Calgary Housing Surge: City Council's Crucial March 23 Vote
Calgary's housing surge faces a critical council vote on March 23.
CALGARY, AB — The city just closed the books on a housing surge nobody saw coming. Calgary granted occupancy to 27,952 homes in 2025—shattering every prior record and more than doubling the ten-year average of 13,199 homes built annually between 2015 and 2024.
The numbers land at a moment when City Council is preparing to gut the very policy that helped grease the wheels. A public hearing scheduled for March 23 will decide whether to overturn last year's citywide rezoning—the same move that unlocked thousands of secondary suites and infill projects across neighborhoods that hadn't seen new construction in decades.
The Pipeline Is Wide Open
Calgary didn't just build more homes—it approved a record-breaking pipeline. The city green-lit nearly 50,000 market homes and roughly 2,500 non-market units through development and building permits in 2025, both historic highs. Secondary suites alone accounted for 6,185 permits, nearly double the 2023 count.
Five downtown office conversions opened last year, adding 490 units to the core. The broader Alberta picture mirrors Calgary's momentum: the province hit 54,900 housing starts in 2025, up 15 percent over 2024, driven by what was then a flood of interprovincial migration.
The Friction: Money, Migration, and March 23
The machinery behind the boom involves serious cash. The federal Affordable Housing Fund—$16.1 billion under the National Housing Strategy—received a $1.5 billion loan top-up in September 2025, targeting over 5,000 new units. One project at 800 6 Avenue Southwest alone pulled $62 million from Ottawa, $15 million from the city, and nearly $6 million from private and environmental funds.
Calgary's Housing Capital Initiative awarded $30.7 million to seven non-profit projects in 2025, aiming to deliver 480 homes. Council also approved a property tax exemption for non-profit non-market housing in January 2025, sweetening the deal for community builders.
But the numbers are colliding with a new reality.

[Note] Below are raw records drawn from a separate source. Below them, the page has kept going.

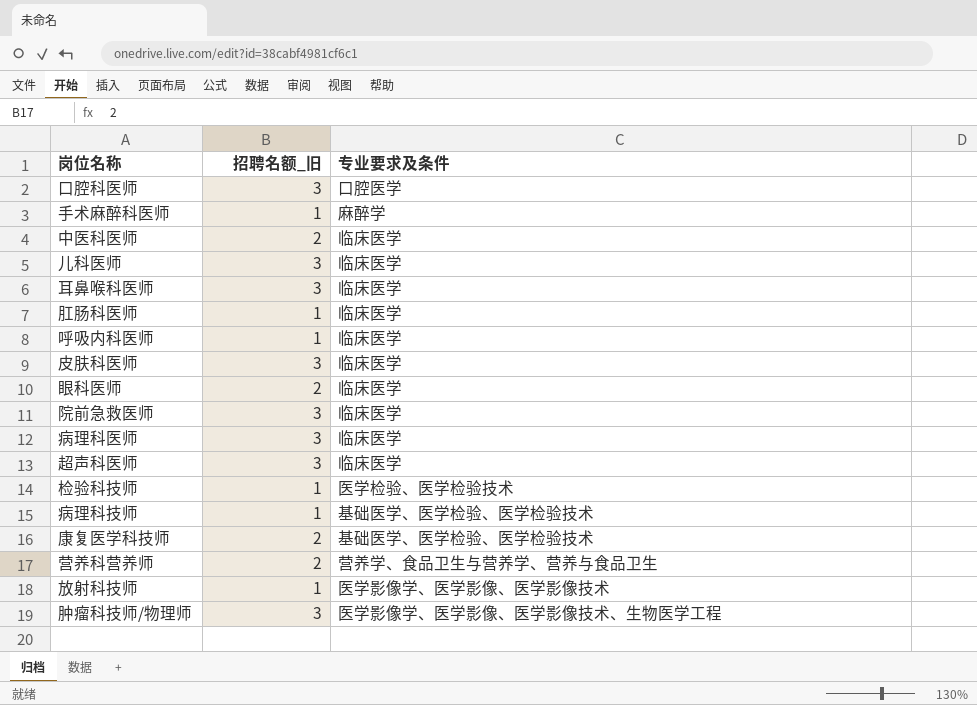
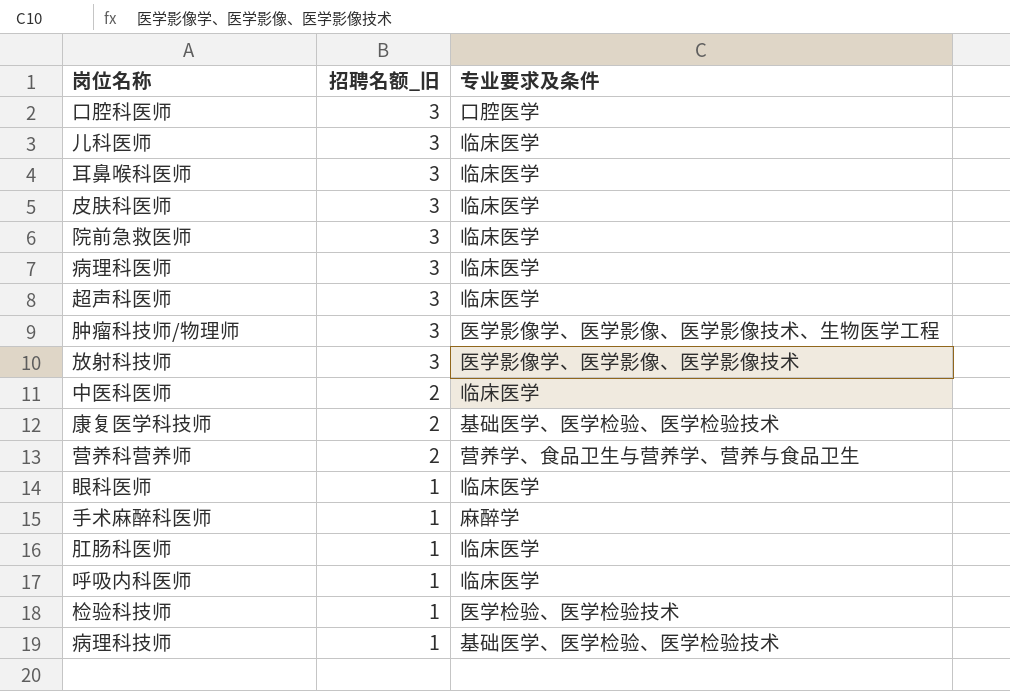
row order: none -> 招聘名额_旧 descending
放射科技师 | 招聘名额_旧: 1 -> 3
眼科医师 | 招聘名额_旧: 2 -> 1

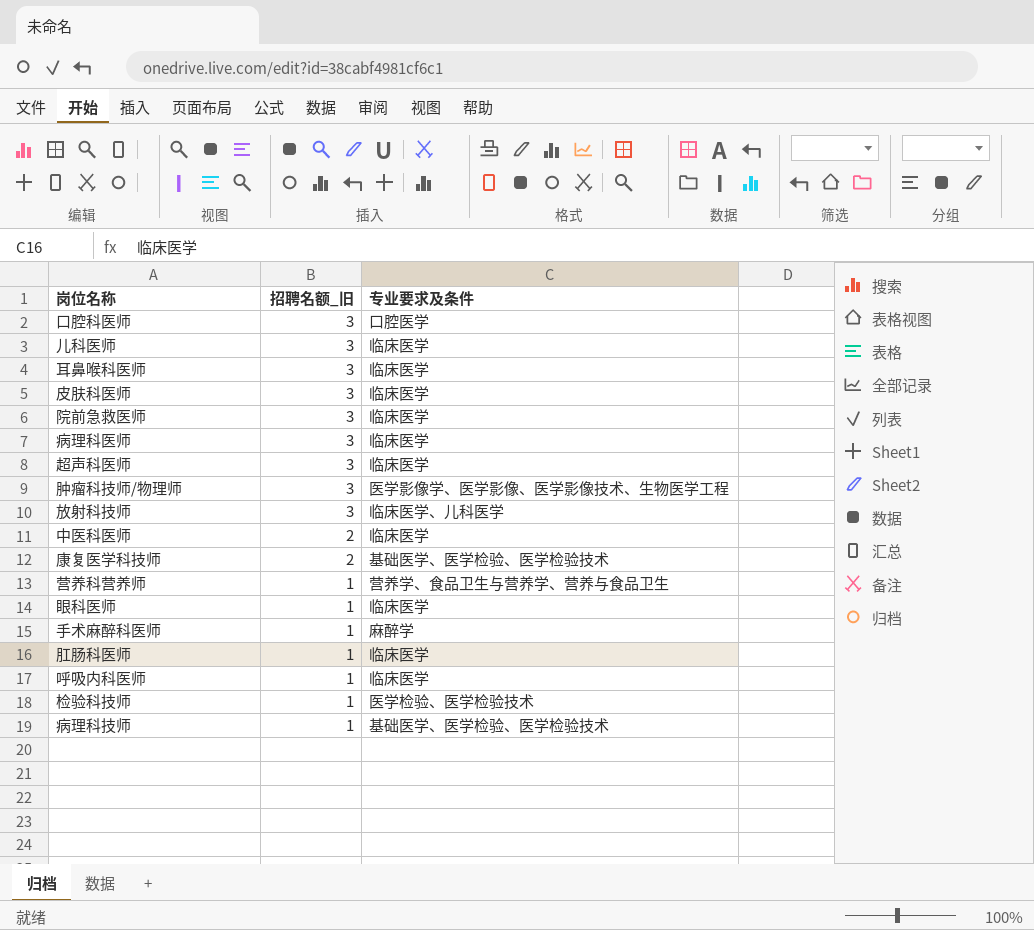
放射科技师 | 专业要求及条件: 医学影像学、医学影像、医学影像技术 -> 临床医学、儿科医学
营养科营养师 | 招聘名额_旧: 2 -> 1

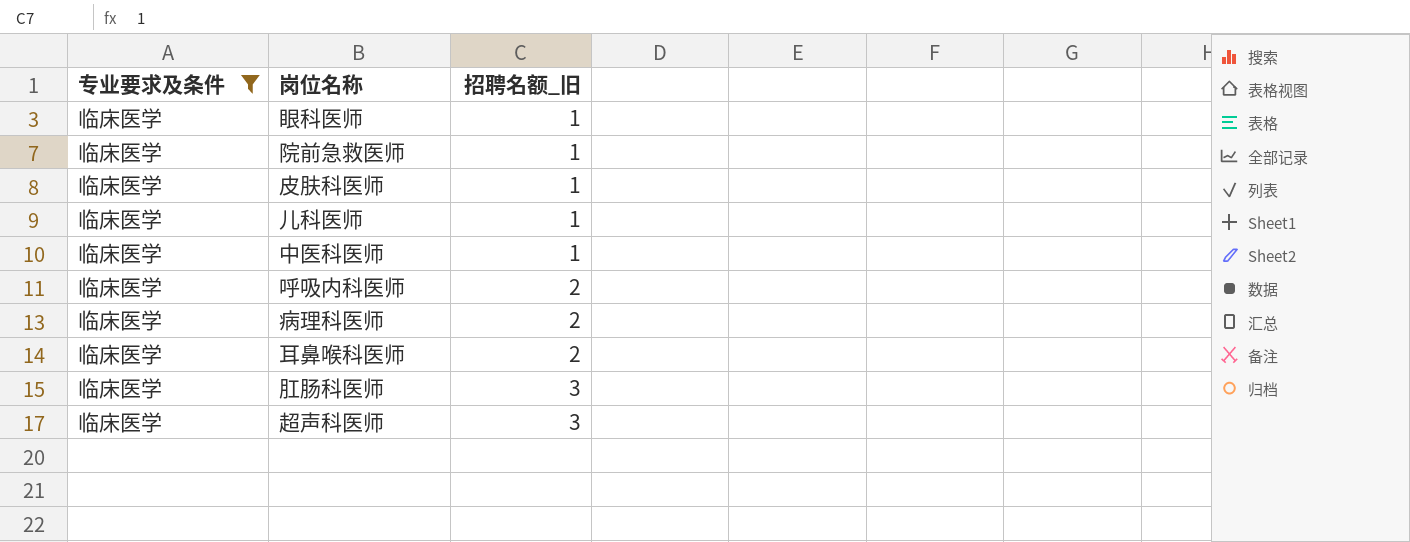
filter: none -> 专业要求及条件 = 临床医学
row order: 招聘名额_旧 descending -> 招聘名额_旧 ascending
column 专业要求及条件 | position: 3 -> 1
院前急救医师 | 招聘名额_旧: 3 -> 1
皮肤科医师 | 招聘名额_旧: 3 -> 1
儿科医师 | 招聘名额_旧: 3 -> 1
中医科医师 | 招聘名额_旧: 2 -> 1
呼吸内科医师 | 招聘名额_旧: 1 -> 2
病理科医师 | 招聘名额_旧: 3 -> 2
耳鼻喉科医师 | 招聘名额_旧: 3 -> 2
肛肠科医师 | 招聘名额_旧: 1 -> 3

Interprovincial migration to Calgary—the engine that justified the breakneck pace—saw a sharp decline in late 2025, according to the Conference Board of Canada and economist Moshe Lander. The question now is whether the city overbuilt for a population wave that already crested.
What's at Stake
Chief Housing Officer Reid Hendry and Director of Community Planning Teresa Goldstein are steering the "Home is Here" Housing Strategy 2024-2030, the framework behind last year's record. The strategy relies on streamlined development rules, including Land Use Bylaw amendments enacted in October 2025 that clarified regulations for multi-unit housing and reduced approval timelines.
The Bank of Canada cut its policy rate five times between June 2024 and March 2025, dropping from 5 percent to 2.75 percent, which was supposed to keep demand strong. That math worked—until migration numbers started sliding.
Council's March 23 hearing will test whether voters and their representatives still believe in the "build it and they will come" theory. If the citywide rezoning gets scrapped, the pipeline slows. If it survives, Calgary doubles down on the bet that today's surplus becomes tomorrow's shortage.
For renters and first-time buyers, the record supply hasn't yet translated into affordability relief. The city hasn't released updated metrics on rent trends or ownership costs for early 2026, leaving the real-world impact of 27,952 new homes an open question.
The hearing is three weeks out. Until then, Calgary sits on the largest inventory of new homes in its history—and the biggest debate over what to do next.